Major Michelis teilt mit, daß das Reichsverwertungsamt 40 000 Maschinengewehre[313] zur Zerstörung ausgeliefert erhalten habe, immerhin seien noch sehr viele versteckt.

ReichskanzlerMüller: Wir müßten für Spa mindestens für den internen Gebrauch genau wissen, wieviel Waffen verschwunden sind.
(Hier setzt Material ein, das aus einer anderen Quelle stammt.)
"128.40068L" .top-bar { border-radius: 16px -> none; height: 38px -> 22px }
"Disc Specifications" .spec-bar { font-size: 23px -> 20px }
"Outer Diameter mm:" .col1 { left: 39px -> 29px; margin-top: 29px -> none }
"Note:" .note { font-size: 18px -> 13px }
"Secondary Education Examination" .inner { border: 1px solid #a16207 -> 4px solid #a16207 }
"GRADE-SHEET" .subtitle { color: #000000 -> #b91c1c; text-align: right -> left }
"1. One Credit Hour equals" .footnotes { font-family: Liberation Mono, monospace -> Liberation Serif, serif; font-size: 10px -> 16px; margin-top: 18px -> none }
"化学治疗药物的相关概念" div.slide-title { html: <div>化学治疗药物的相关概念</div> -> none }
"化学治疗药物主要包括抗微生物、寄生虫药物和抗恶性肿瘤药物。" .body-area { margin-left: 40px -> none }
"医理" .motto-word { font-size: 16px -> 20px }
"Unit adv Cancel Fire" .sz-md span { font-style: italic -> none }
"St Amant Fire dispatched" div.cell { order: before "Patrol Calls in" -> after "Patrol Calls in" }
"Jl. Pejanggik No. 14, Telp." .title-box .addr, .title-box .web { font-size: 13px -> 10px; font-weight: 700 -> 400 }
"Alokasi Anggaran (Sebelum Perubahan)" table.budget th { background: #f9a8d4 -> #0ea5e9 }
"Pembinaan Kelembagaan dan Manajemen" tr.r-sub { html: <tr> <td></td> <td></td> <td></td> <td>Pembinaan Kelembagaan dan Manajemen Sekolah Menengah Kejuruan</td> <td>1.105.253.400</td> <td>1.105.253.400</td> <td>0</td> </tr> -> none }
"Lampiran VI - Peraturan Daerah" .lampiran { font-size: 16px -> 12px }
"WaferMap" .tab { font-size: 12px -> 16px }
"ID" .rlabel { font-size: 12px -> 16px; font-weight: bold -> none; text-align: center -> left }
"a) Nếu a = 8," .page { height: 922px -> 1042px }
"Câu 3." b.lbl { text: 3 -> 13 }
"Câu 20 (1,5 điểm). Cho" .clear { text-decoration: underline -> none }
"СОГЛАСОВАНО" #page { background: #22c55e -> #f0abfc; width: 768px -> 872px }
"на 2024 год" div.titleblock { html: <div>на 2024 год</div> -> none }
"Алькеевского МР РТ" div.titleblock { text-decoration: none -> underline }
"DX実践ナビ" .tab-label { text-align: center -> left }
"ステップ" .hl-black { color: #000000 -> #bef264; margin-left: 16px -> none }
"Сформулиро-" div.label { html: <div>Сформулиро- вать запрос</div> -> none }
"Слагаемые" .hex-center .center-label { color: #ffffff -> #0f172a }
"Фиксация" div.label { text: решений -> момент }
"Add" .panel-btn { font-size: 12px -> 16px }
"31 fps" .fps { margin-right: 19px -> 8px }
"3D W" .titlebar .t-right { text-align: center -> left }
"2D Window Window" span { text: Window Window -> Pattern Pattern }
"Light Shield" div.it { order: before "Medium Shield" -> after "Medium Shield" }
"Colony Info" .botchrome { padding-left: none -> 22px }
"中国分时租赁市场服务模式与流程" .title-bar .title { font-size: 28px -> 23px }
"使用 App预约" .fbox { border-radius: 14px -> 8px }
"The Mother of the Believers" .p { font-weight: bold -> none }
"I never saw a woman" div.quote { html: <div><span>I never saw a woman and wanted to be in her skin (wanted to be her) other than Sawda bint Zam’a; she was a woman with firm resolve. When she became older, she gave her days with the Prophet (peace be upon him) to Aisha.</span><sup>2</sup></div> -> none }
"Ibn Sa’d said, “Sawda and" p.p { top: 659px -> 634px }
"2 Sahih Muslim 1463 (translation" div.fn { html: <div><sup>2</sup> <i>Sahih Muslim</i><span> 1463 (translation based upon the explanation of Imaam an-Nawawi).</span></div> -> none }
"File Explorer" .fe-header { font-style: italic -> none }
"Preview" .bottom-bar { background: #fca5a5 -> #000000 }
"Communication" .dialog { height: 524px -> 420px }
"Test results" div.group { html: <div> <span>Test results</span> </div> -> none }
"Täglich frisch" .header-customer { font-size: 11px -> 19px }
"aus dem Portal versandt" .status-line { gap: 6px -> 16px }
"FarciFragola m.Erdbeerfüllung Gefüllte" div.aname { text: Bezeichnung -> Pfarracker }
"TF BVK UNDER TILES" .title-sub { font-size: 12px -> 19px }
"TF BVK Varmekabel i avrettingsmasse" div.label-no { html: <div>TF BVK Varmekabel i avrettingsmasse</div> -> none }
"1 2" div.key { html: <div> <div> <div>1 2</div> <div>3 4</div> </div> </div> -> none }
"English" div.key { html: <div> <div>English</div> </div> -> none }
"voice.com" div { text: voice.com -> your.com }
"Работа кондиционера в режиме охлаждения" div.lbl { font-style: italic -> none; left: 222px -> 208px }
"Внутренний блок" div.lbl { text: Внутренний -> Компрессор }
Zur Frage der Geschütze führt Major Michelis aus, daß die Zahl der Geschütze in den Festungen noch in letzter Zeit stark reduziert worden sei. Die für die „New York World“ gegebenen Zahlen seien erheblich zu hoch; er werde die richtigen den Ämtern schriftlich mitteilen8. Beim Rückzug an der Westfront seien zahlreiche Geschütze stehen gelassen worden. Er sei der Ansicht, daß höchstens 400–500 Geschütze versteckt seien. Mit General Nollet bestehe in dieser Frage keinerlei Differenz.

8

Für die „New York World“ war von der Friedensabteilung des AA auf Grund der Angaben des RWeMin. ein ausführlicher Bericht über die dt. Abrüstung angefertigt worden. Danach waren in den Festungen vorhanden 1497 leichte Geschütze, 742 Flugabwehrkanonen, 2124 schwere Geschütze, 837 schwere Geschützrohre. Bei der Reichswehr waren Anfang des Jahres 1920 vorhanden: 1200 leichte Geschütze, 290 700 Gewehre und Karabiner, 46 900 Pistolen, 200 Maschinen-Pistolen, 565 Minenwerfer, 2200 leichte Maschinengewehre, 1500 schwere Maschinengewehre (R 43 I/405, Bl. 93-109).

ReichskanzlerMüller teilt mit, daß die Fortsetzung dieser Besprechung für Dienstag den 8. Juni in Aussicht genommen sei unter Zuziehung von Sachverständigen der Marine9.

9

Die Besprechung wurde abgesagt (Notiz Ostertags auf der Einladung; R 43 I/405, Bl. 168). Weitere Besprechungen über Militär- und Entwaffnungsfragen in Vorbereitung der Konferenz von Spa fanden am 1. 7. und 11.7.20 statt.